Strength Training: Do Runners Need It?!

Middle and long-distance runners have always been recommended, as a part of their training schedule, to pile on miles upon miles every week. Up until recently, not many runners indulged in weight training to improve performance. In fact, runners have always considered weight training (and the resultant muscle gain) to be detrimental to race times. Even anecdotal evidence suggested that strength training packs on weight and runners feel that this tends to slow you down.

This belief is not totally misplaced. However, it is important to note that weight training exercises, when done in the traditional bodybuilding way will cause muscle hypertrophy (bigger sized muscles). This will lead to weight gain and decrease in performance. Thus, if you end up hitting the gym 3 times a week and follow a typically ‘bodybuilder’s workout’ (chest days-arms days-leg days), chances are, you will see your race times suffer!

Researcher and trainers are now recommending a new method of strength training: one that involves explosive movements with minimum resistance coupled with plyometrics exercises; these can help enhance your performance without putting on undue weight.

Basis of Endurance Training in Runners

Endurance sports, including middle and long-distance running, call for low to middle intensity muscle work for prolonged periods of time. Needless to say, there has to be a constant supply of oxygen to the working muscles for you to keep going. In short, endurance sports call for higher aerobic capacities of the athletes.
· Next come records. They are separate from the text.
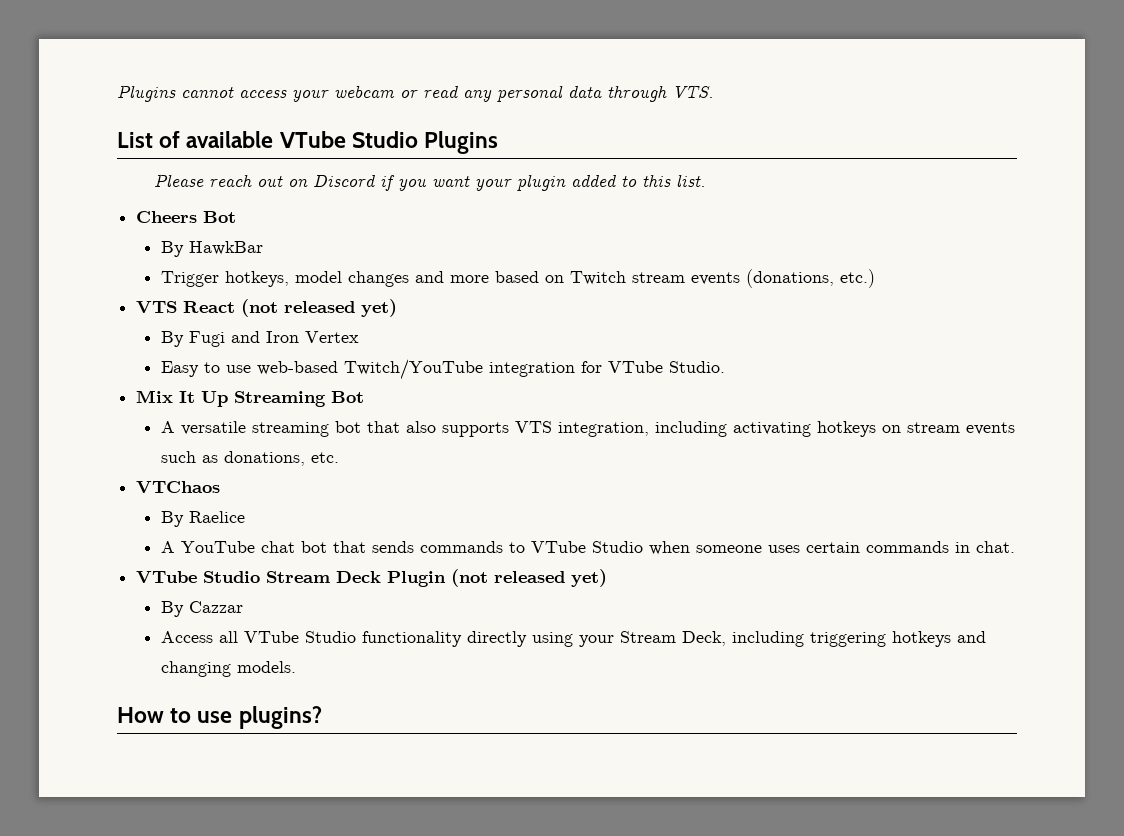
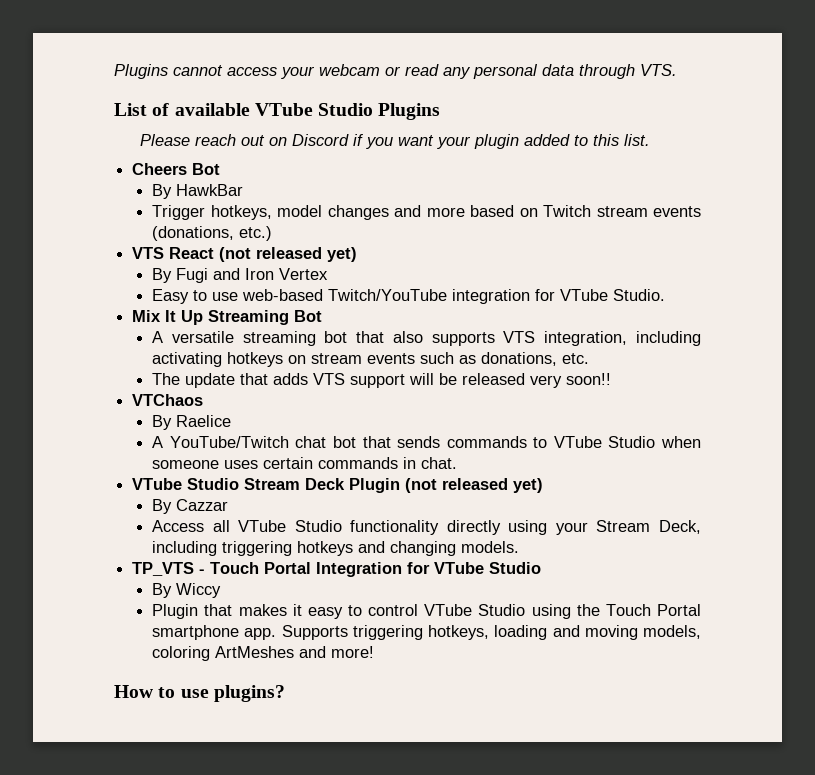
(339, 457) none -> [152,373,612,388] // The update that adds VTS support will be released very soon!!
[180,541,255,553] YouTube -> [169,436,289,448] YouTube/Twitch
(296, 667) none -> [132,562,542,577] [152,583,222,598] [152,604,702,619] [152,625,701,640] [152,646,375,661] // TP_VTS - Touch Portal Integration for VTube Studio // By Wiccy // Plugin that makes it easy to control VTube Studio using the Touch Portal smartphone app. Supports triggering hotkeys, loading and moving models, coloring ArtMeshes and more!

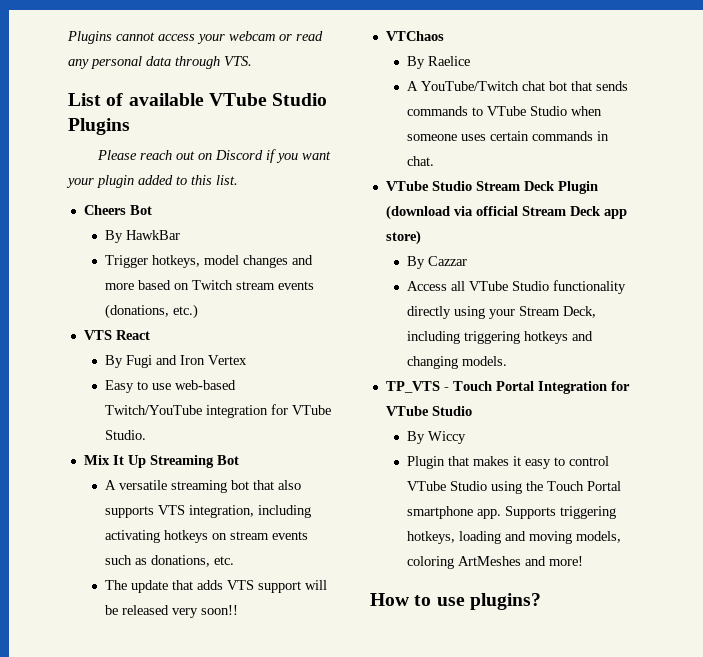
[219,247,358,262] (not released yet) -> (150, 335) none
[405,478,544,493] (not released yet) -> [385,205,627,220] [385,230,421,245] (download via official Stream Deck app store)

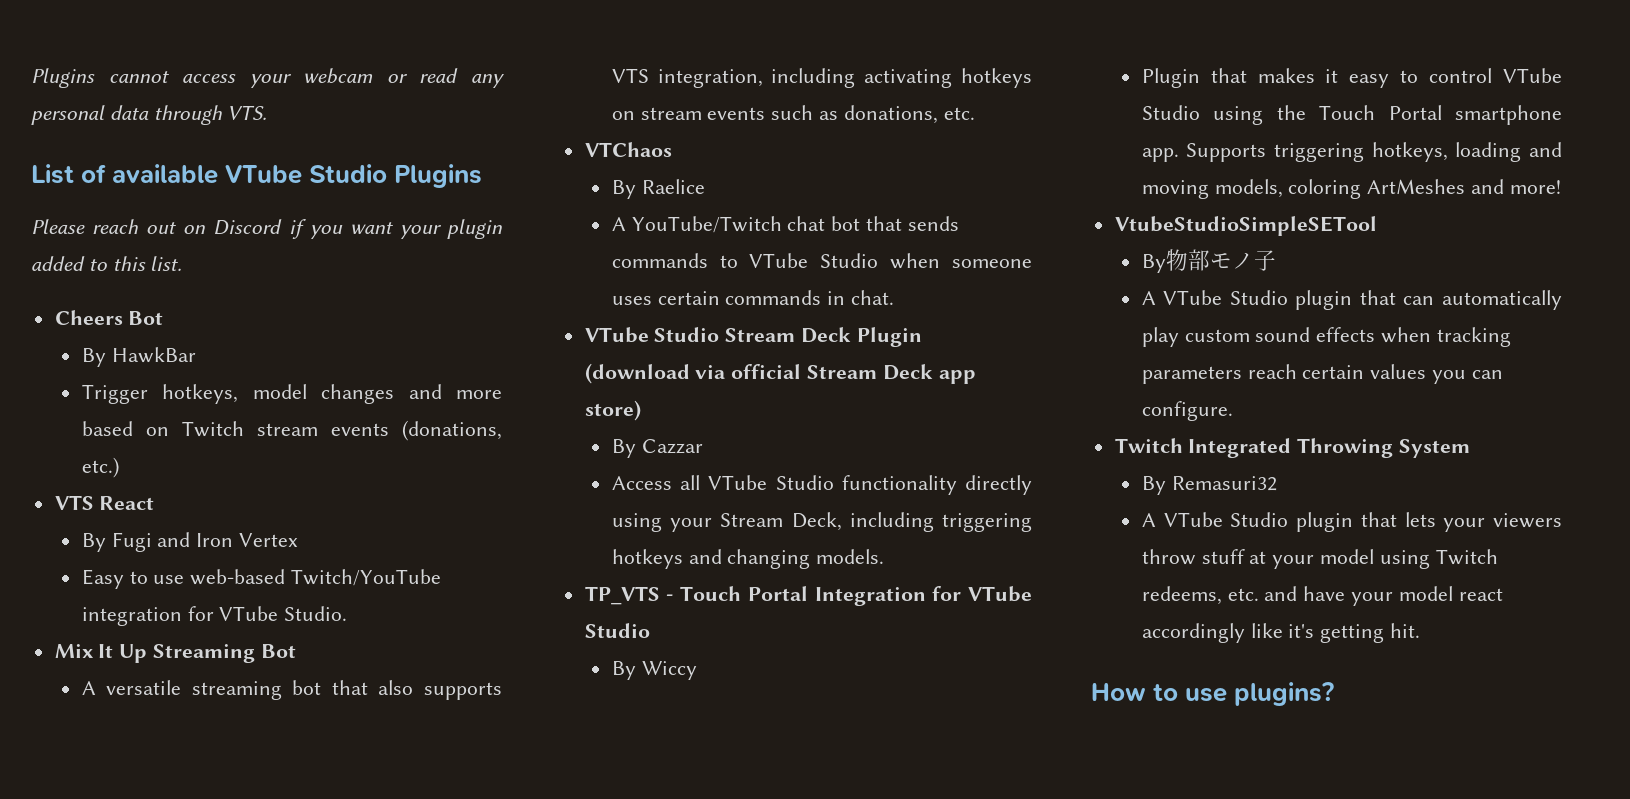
[105,580,328,593] [105,605,239,618] // The update that adds VTS support will be released very soon!! -> (975, 113) none
(584, 561) none -> [1114,216,1377,236] [1141,249,1276,273] [1141,290,1562,310] [1141,327,1511,347] [1141,364,1503,384] [1141,401,1233,421] [1114,438,1471,458] [1141,476,1277,495] [1141,512,1562,532] [1141,549,1498,569] [1141,586,1503,606] [1141,623,1420,643] // VtubeStudioSimpleSETool // By物部モノ子 // A VTube Studio plugin that can automatically play custom sound effects when tracking parameters reach certain values you can configure. // Twitch Integrated Throwing System // By Remasuri32 // A VTube Studio plugin that lets your viewers throw stuff at your model using Twitch redeems, etc. and have your model react accordingly like it's getting hit.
Traditionally, VO2max has been considered as the prominent indicator of an individual’s aerobic capacity. VO2max is volume (V) of oxygen (O2) that your body can efficiently transport to the exercising muscles. In general, higher the VO2max (more the O2 transferred during exercise), the better your cardiovascular fitness and therefore the longer and faster you can run. (To read more about VO2max, click here). Thus, stacking up miles over a week to improve your VO2max, as runners do, does indeed make sense.
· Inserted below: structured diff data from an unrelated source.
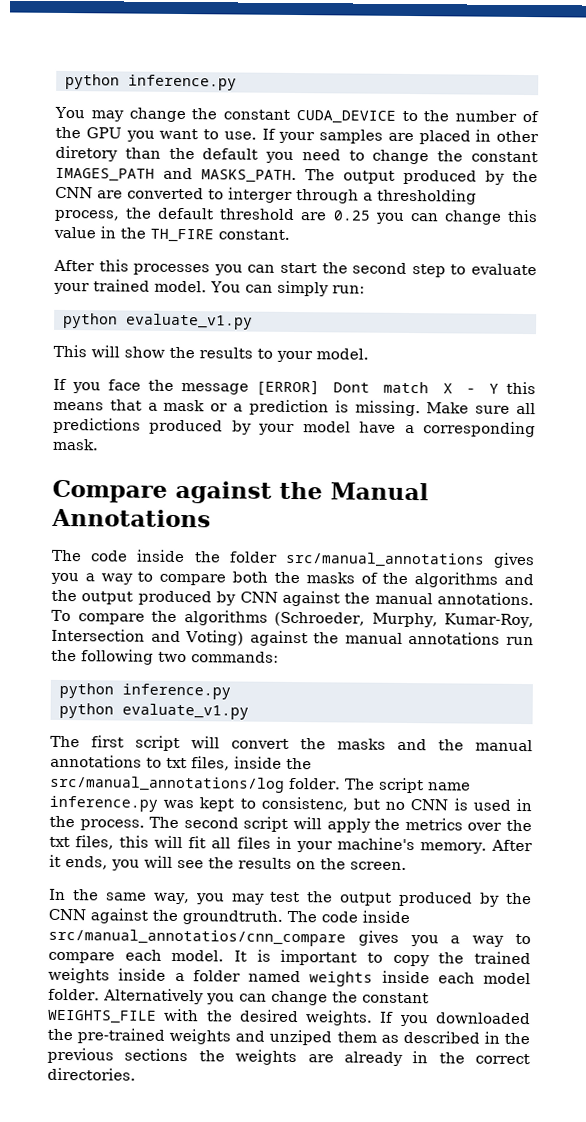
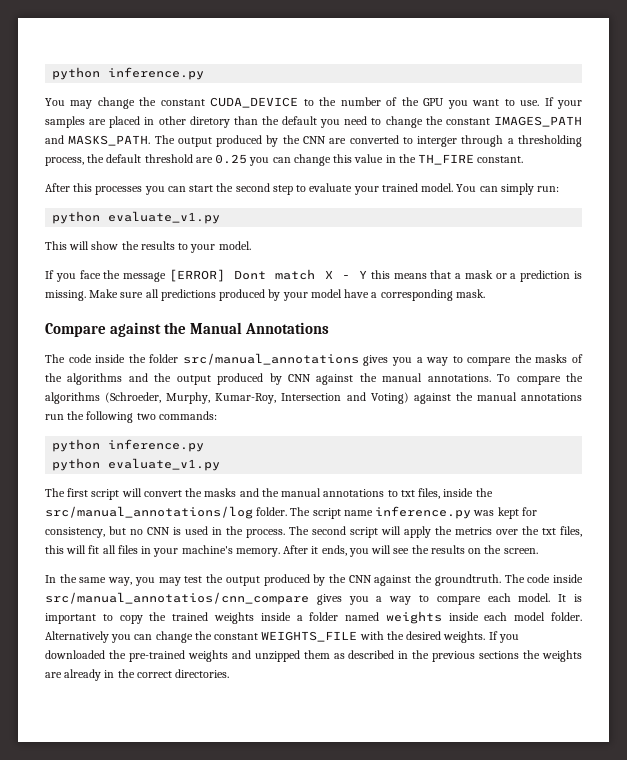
[232,571,269,583] both -> (512, 361) none
[239,796,348,812] to consistenc, -> [521,507,537,516] [45,527,105,538] for consistency,
[269,1029,333,1046] unziped -> [254,650,300,662] unzipped

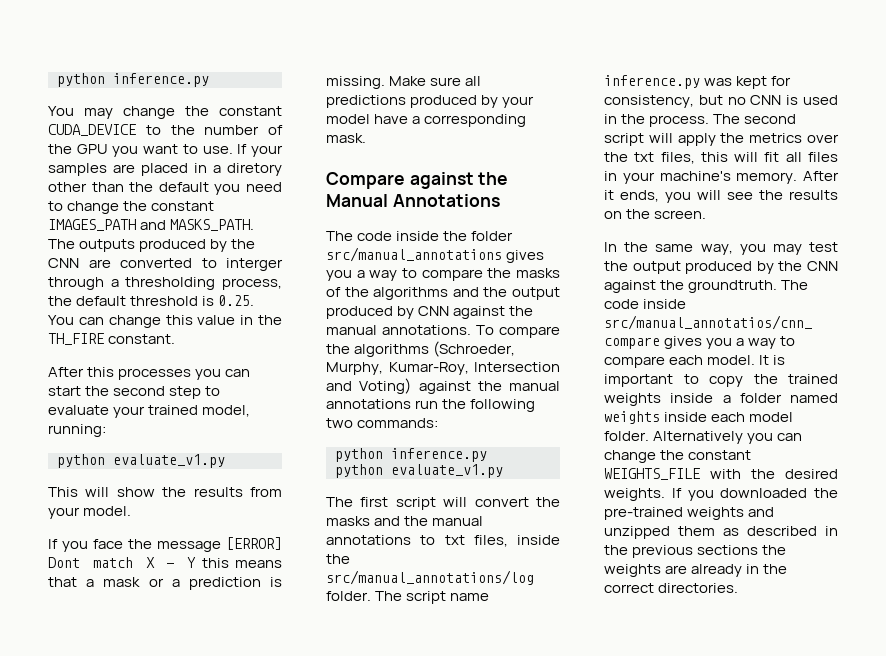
[158,116,230,128] other diretory -> [213,163,282,176] [48,182,87,192] a diretory other
[177,137,212,147] output -> [79,239,136,252] outputs
[195,154,270,166] are 0.25 you -> [202,295,255,306] [48,315,74,325] is 0.25. You
[421,183,560,195] model. You can simply run: -> [202,405,251,417] [48,424,106,437] model, running:
[178,243,189,250] to -> [250,487,282,497] from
However, recent research has now tended to support the view that other factors like running economy (RE) and peak treadmill running performance (PTRP) may be better at improving endurance performance than VO2max1-4. Furthermore, some studies have even reported that strength training is the single most factor responsible for improved RE and PTRP in runners5-7 and thus enhanced endurance performance without much change in VO2max.

How Does Explosive Strength Training Help Runners?

So, how exactly does this explosive strength training-plyometrics combination help endurance athletes, you may ask?!

Well, the mechanism by which this kind of training will help runners is by improving muscle power. As defined by Leena et. al., muscle power is ‘the ability of the neuromuscular system to produce power during maximal exercise when glycolytic and/or oxidative energy productions are high and muscle contractility may be limited’7.

Explosive strength training causes neural adaptations like rapid activation of motor units in your muscles7. This, in effect, controls how quicker your muscles can contract (increased power).

Furthermore, the added advantage for runners and other endurance athletes is that the activation of muscles is for a short duration of time (as compared to bodybuilding-type strength training). Therefore, there is very little, if at any at all, muscular hypertrophy (increase in size). Therefore, you wouldn’t need to worry about ‘packing on size’!

Recommended Exercises

Here are some of the exercises that you may include in your explosive strength-plyometrics training routine. Remember, though; do not forget to carry on doing your sports specific endurance training as well.

• Short sprints (20-100 metres)

• Jumps exercises: hurdles, pop jumps on benches, drops, 1-legged jumps

• Olympic lifting: snatches and clean & jerks (plus their component exercises)

• Plyometrics for specific muscles groups like squat jumps, chest medicine ball throws, etc

Also do remember to:

• design a routine which allows for gradual increase in intensity

• keep the routine nice and simple to follow so it keeps you interested

Citations

(1) Billat LV, Koralsztein JP. Significance of the velocity at VO2max and time to exhaustion at this velocity. Sports Med 1996; 22(2):90-108.

(2) Conley DL, Krahenbuhl GS. Running economy and distance running performance of highly trained athletes. Med Sci Sports Exerc 1980; 12(5):357-360.

(3) Morgan DW, Baldini FD, Martin PE, Kohrt WM. Ten kilometer performance and predicted velocity at VO2max among well-trained male runners. Med Sci Sports Exerc 1989; 21(1):78-83.

(4) Noakes TD, Myburgh KH, Schall R. Peak treadmill running velocity during the VO2max test predicts running performance. J Sports Sci 1990; 8(1):35-45.

(5) Marcinik EJ, Potts J, Schlabach G, Will S, Dawson P, Hurley BF. Effects of strength training on lactate threshold and endurance performance. Med Sci Sports Exerc 1991; 23(6):739-743.

(6) McCarthy JP, Agre JC, Graf BK, Pozniak MA, Vailas AC. Compatibility of adaptive responses with combining strength and endurance training. Med Sci Sports Exerc 1995; 27(3):429-436.

(7) Paavolainen L, Nummela A, Rusko H. Explosive-strength training improves 5-km running time by improving running economy and muscle power. Journal of Applied Physiology 1999; 86(5):1527-1533.